Well, of course, a mathermatician would tell you the approach is perfectly sound.
So where are these parallel paths? If the utilities come in plastic pipes, so there is no main bonding, let alone supplementary, there should not be any.
I get all that and sometimes you will or will not get parallel paths. My main question is why you can calculate it one way but not the other? And I get dead testing is the preferred method but if you are doing a test that can't be switched off and you have ZDB and ZS why do they say you can't calculate r1r2, that is really what I am wanting to know.
Well if you are confident that know what you are measuring, you can of course deduce what one measurement might have been, from knowledge of the other, and if it is an inspection on a running system, then a series of live tests and some sums may well be faster and more reliable. Some meters even allow you to zero from the ZS at the meter and take difference readings at various points with the subtraction pre-done. Its not necessarily wrong, just 'cos its not the book method.
Going back a long way, the method used to be to place the LE short at the far end, and dead test the free ends from the board end just prior to hook up. I think enough folk then powered up into the dead short that this is no longer the recommended advice , but my point is only that the recommended methods do change slightly over time, as problems arise and are corrected.
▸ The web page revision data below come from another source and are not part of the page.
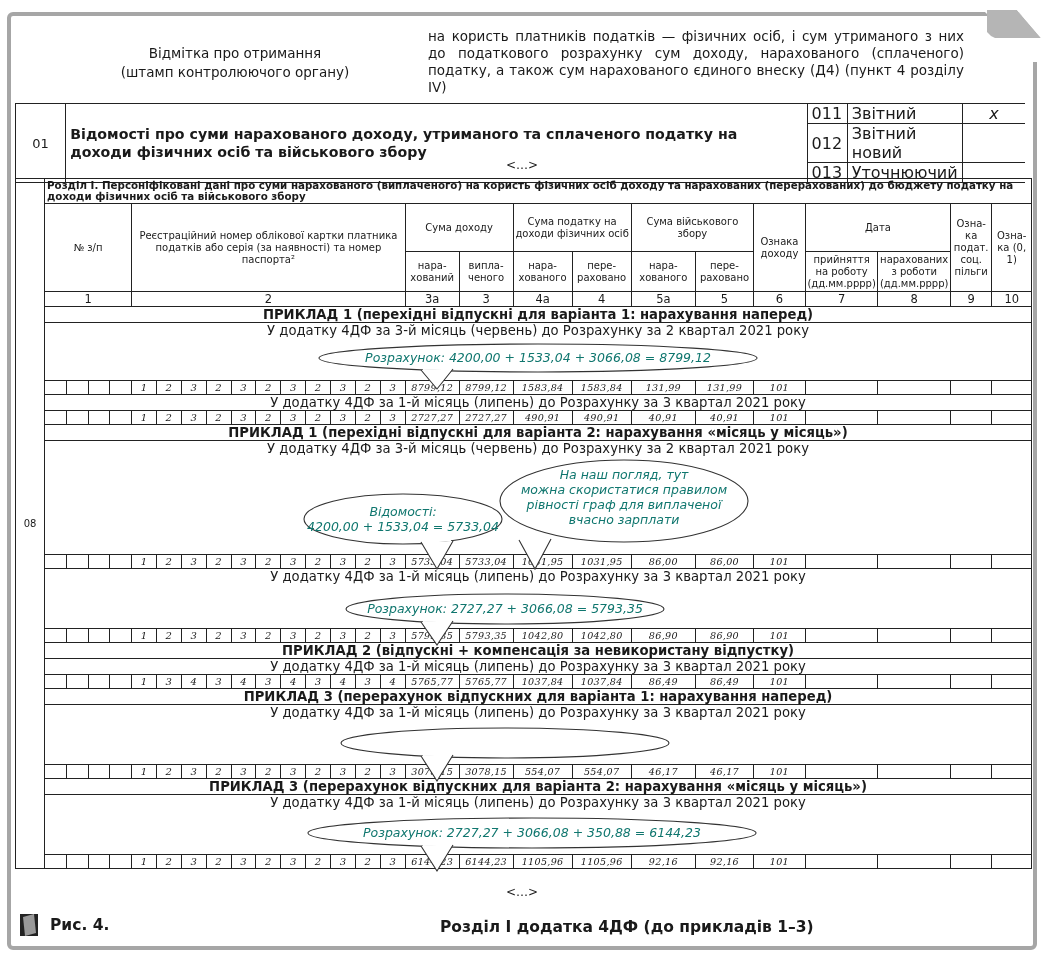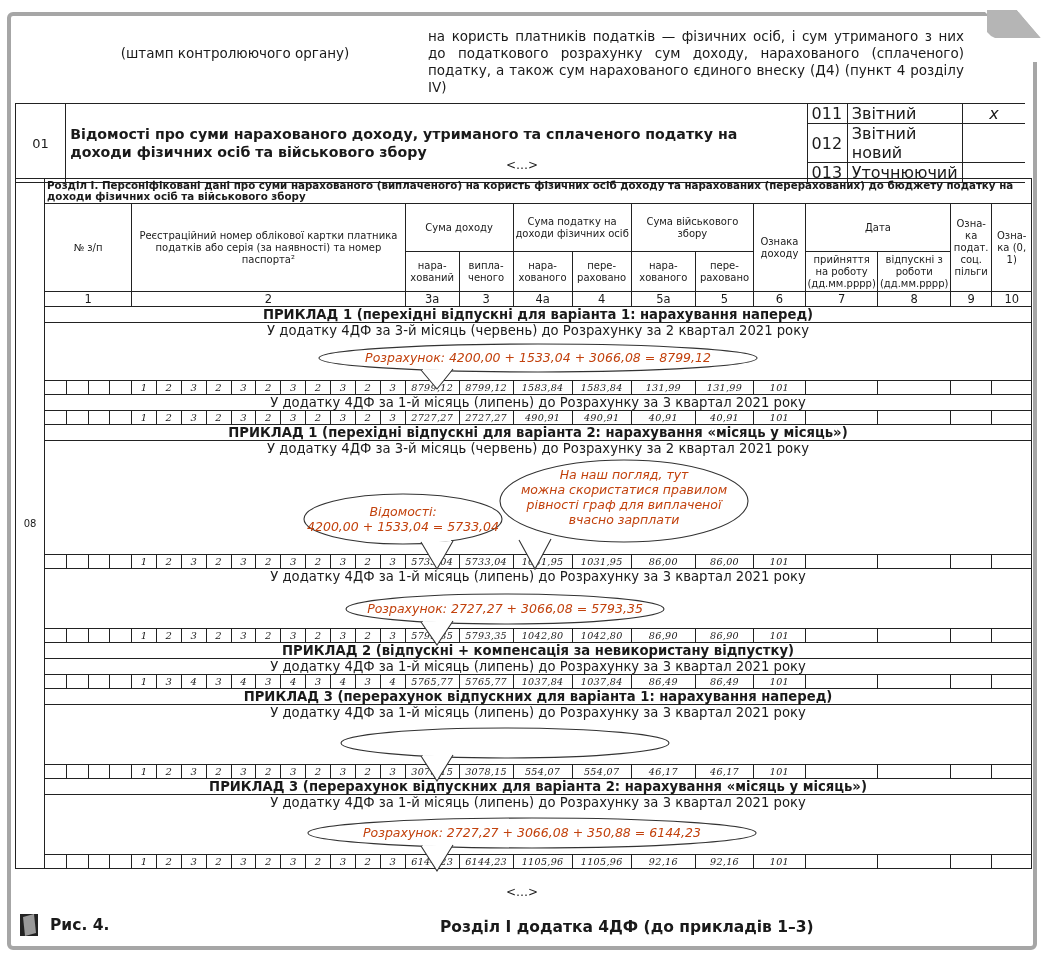--- a/index.html
+++ b/index.html
@@ -31,37 +31,38 @@
   .main .ex { font-weight: bold; font-size: 13.2px; height: 16px; }
   .main .sub { font-size: 13.2px; height: 16px; }
   .main .dig { font-family: "DejaVu Serif", serif; font-style: italic; font-size: 10px;
                height: 14px; letter-spacing: 0.3px; }
   .main .val { font-family: "DejaVu Serif", serif; font-style: italic; font-size: 9.6px;
                letter-spacing: 0.3px; }
   .callout-cell { position: relative; }
   .bubble { position: absolute; }
   .bubble svg { position: absolute; left: 0; top: 0; overflow: visible; }
   .bubble .txt { position: absolute; left: 0; top: 0; width: 100%; text-align: center;
-                 font-style: italic; font-size: 12.5px; color: #c2410c; line-height: 15px; }
+                 font-style: italic; font-size: 12.5px; color: #0f766e; line-height: 15px; }
   .caption-icon { position: absolute; left: 20px; top: 914px; width: 18px; height: 22px; }
   .fig { position: absolute; left: 50px; top: 916px; font-weight: bold; font-size: 15.5px; }
   .cap { position: absolute; left: 440px; top: 918px; font-weight: bold; font-size: 15.5px; }
   .code06 { font-size: 11px; }
 </style>
 </head>
 <body>
 
 <div class="frame"></div>
 <svg class="corner" viewBox="0 0 58 52">
   <polygon points="0,0 34,0 58,26 58,52 4,52 4,4" fill="#fff"></polygon>
   <polygon points="4,0 34,0 34,0 58,28 12,28 8,26 4,22" fill="#b5b5b5"></polygon>
   <polygon points="34,0 58,28 58,0" fill="#fff"></polygon>
 </svg>
 
 <div class="stamp">
+  <div>Відмітка про отримання</div>
   <div>(штамп контролюючого органу)</div>
 </div>
 
 <div class="appendix">
   <span class="l">на користь платників податків — фізичних осіб, і сум утриманого з них</span>
   <span class="l">до податкового розрахунку сум доходу, нарахованого (сплаченого)</span>
   <span class="l">податку, а також сум нарахованого єдиного внеску (Д4) (пункт 4 розділу IV)</span>
 </div>
 
 <table class="t01">
@@ -135,21 +136,21 @@
       <td rowspan="2">Озна-ка (0, 1)</td>
     </tr>
     <tr style="height:40px">
       <td>нара-хований</td>
       <td>випла-ченого</td>
       <td>нара-хованого</td>
       <td>пере-раховано</td>
       <td>нара-хованого</td>
       <td>пере-раховано</td>
       <td>прийняття на роботу (дд.мм.рррр)</td>
-      <td>відпускні з роботи (дд.мм.рррр)</td>
+      <td>нарахованих з роботи (дд.мм.рррр)</td>
     </tr>
     <tr class="colnum">
       <td colspan="4">1</td>
       <td colspan="11">2</td>
       <td>3а</td>
       <td>3</td>
       <td>4а</td>
       <td>4</td>
       <td>5а</td>
       <td>5</td>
Note that with some types of loop test meter, a test that draws a small AC current through an RCD can fool you due to the impedance of the sense coils within ... see this link
https://engx.theiet.org/f/wiring-and-regulations/32034/large-rcd-uplift
Mike.
Well, of course, a mathermatician would tell you the approach is perfectly sound.
Even ignoring 'parallel paths', that would be true only in cases where you can rely on resistance measurements alone.
Practically every armoured cable installation, in which the armour is used as a cpc, would give a different reading by a few % (up to 10 %), because of the impedance of the steel armour. The mathematician could, of course, use relevant formulas to work this out too, though.
Well, of course, a mathermatician would tell you the approach is perfectly sound.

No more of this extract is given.